Assignment: In the records below, find the line containing "Monitor is provided in the Guidance"; copy exactly that line and all lines after it to the end, and nothing else.
++++ Exercise materials ++++
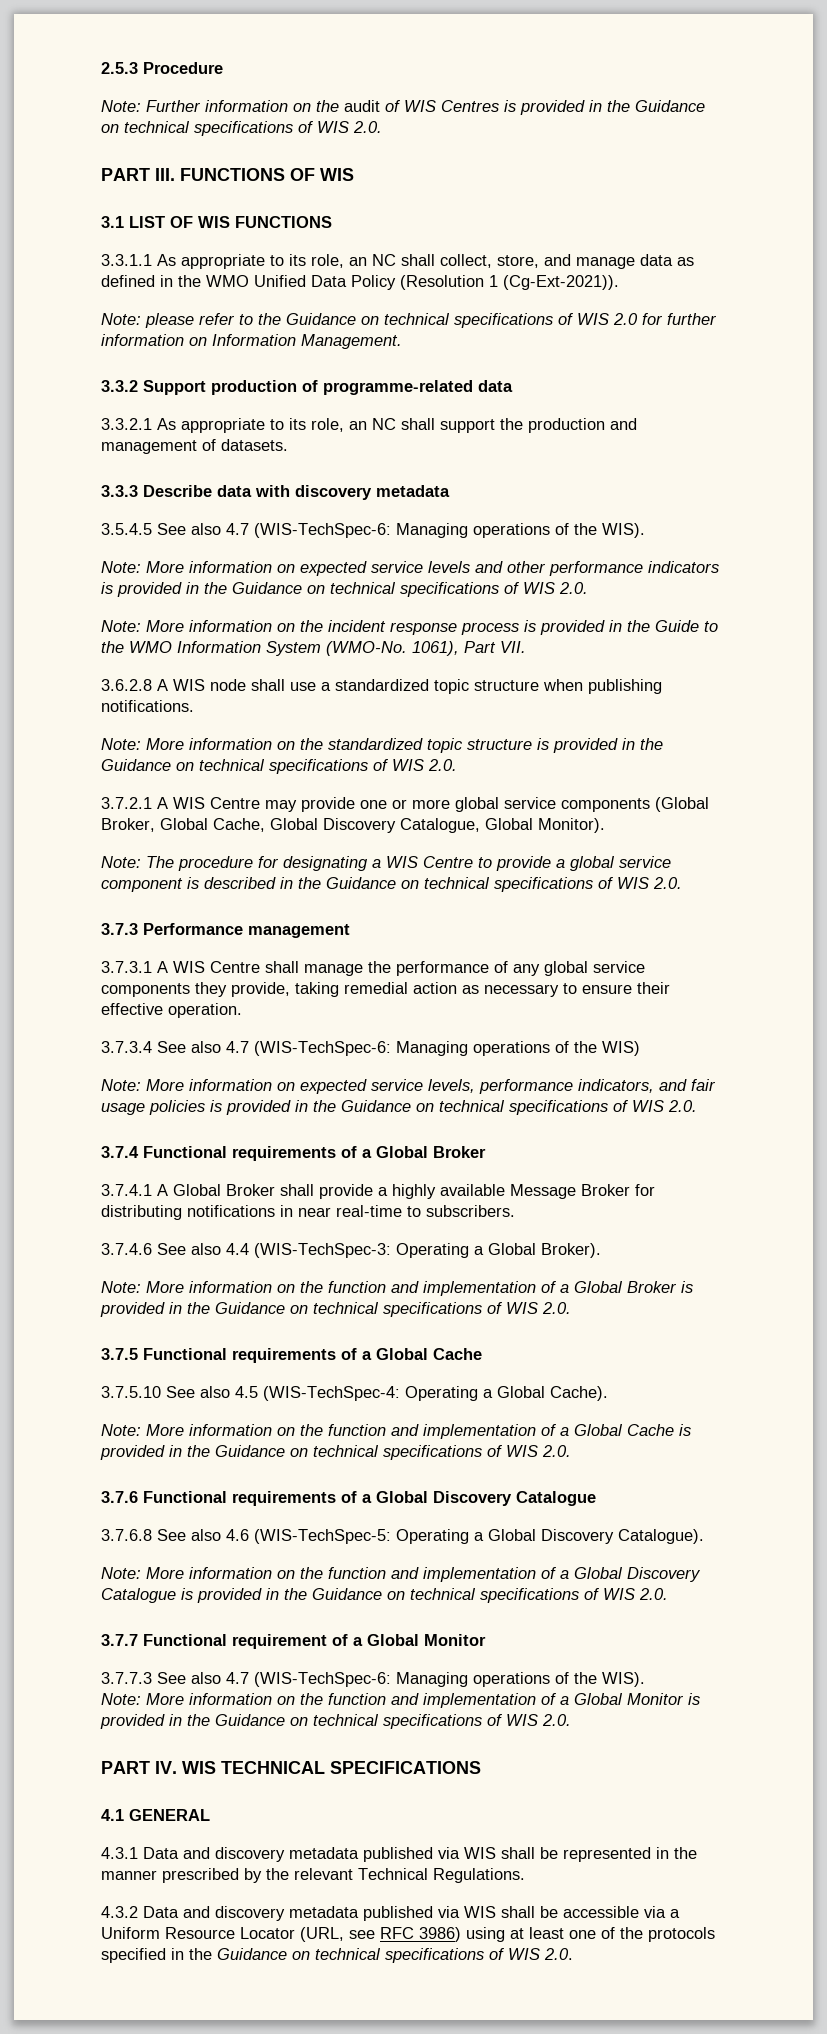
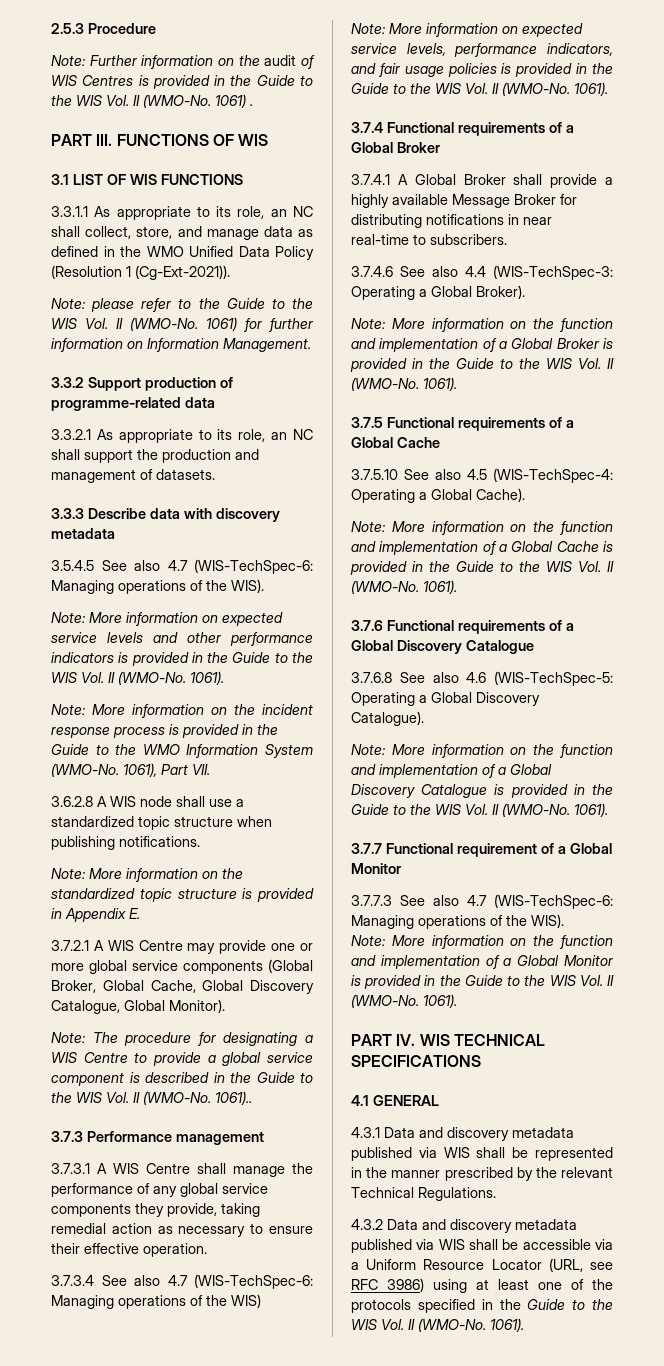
- Note: Further information on the audit of WIS Centres is provided in the Guidance on technical specifications of WIS 2.0.
+ Note: Further information on the audit of WIS Centres is provided in the Guide to the WIS Vol. II (WMO-No. 1061) .
- Note: please refer to the Guidance on technical specifications of WIS 2.0 for further information on Information Management.
+ Note: please refer to the Guide to the WIS Vol. II (WMO-No. 1061) for further information on Information Management.
- Note: More information on expected service levels and other performance indicators is provided in the Guidance on technical specifications of WIS 2.0.
+ Note: More information on expected service levels and other performance indicators is provided in the Guide to the WIS Vol. II (WMO-No. 1061).
- Note: More information on the standardized topic structure is provided in the Guidance on technical specifications of WIS 2.0.
+ Note: More information on the standardized topic structure is provided in Appendix E.
- Note: The procedure for designating a WIS Centre to provide a global service component is described in the Guidance on technical specifications of WIS 2.0.
+ Note: The procedure for designating a WIS Centre to provide a global service component is described in the Guide to the WIS Vol. II (WMO-No. 1061)..
- Note: More information on expected service levels, performance indicators, and fair usage policies is provided in the Guidance on technical specifications of WIS 2.0.
+ Note: More information on expected service levels, performance indicators, and fair usage policies is provided in the Guide to the WIS Vol. II (WMO-No. 1061).
- Note: More information on the function and implementation of a Global Broker is provided in the Guidance on technical specifications of WIS 2.0.
+ Note: More information on the function and implementation of a Global Broker is provided in the Guide to the WIS Vol. II (WMO-No. 1061).
- Note: More information on the function and implementation of a Global Cache is provided in the Guidance on technical specifications of WIS 2.0.
+ Note: More information on the function and implementation of a Global Cache is provided in the Guide to the WIS Vol. II (WMO-No. 1061).
- Note: More information on the function and implementation of a Global Discovery Catalogue is provided in the Guidance on technical specifications of WIS 2.0.
+ Note: More information on the function and implementation of a Global Discovery Catalogue is provided in the Guide to the WIS Vol. II (WMO-No. 1061).
- Note: More information on the function and implementation of a Global Monitor is provided in the Guidance on technical specifications of WIS 2.0.
+ Note: More information on the function and implementation of a Global Monitor is provided in the Guide to the WIS Vol. II (WMO-No. 1061).
- 4.3.2 Data and discovery metadata published via WIS shall be accessible via a Uniform Resource Locator (URL, see RFC 3986) using at least one of the protocols specified in the Guidance on technical specifications of WIS 2.0.
+ 4.3.2 Data and discovery metadata published via WIS shall be accessible via a Uniform Resource Locator (URL, see RFC 3986) using at least one of the protocols specified in the Guide to the WIS Vol. II (WMO-No. 1061).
++++
Reply:
- Note: More information on the function and implementation of a Global Monitor is provided in the Guidance on technical specifications of WIS 2.0.
+ Note: More information on the function and implementation of a Global Monitor is provided in the Guide to the WIS Vol. II (WMO-No. 1061).
- 4.3.2 Data and discovery metadata published via WIS shall be accessible via a Uniform Resource Locator (URL, see RFC 3986) using at least one of the protocols specified in the Guidance on technical specifications of WIS 2.0.
+ 4.3.2 Data and discovery metadata published via WIS shall be accessible via a Uniform Resource Locator (URL, see RFC 3986) using at least one of the protocols specified in the Guide to the WIS Vol. II (WMO-No. 1061).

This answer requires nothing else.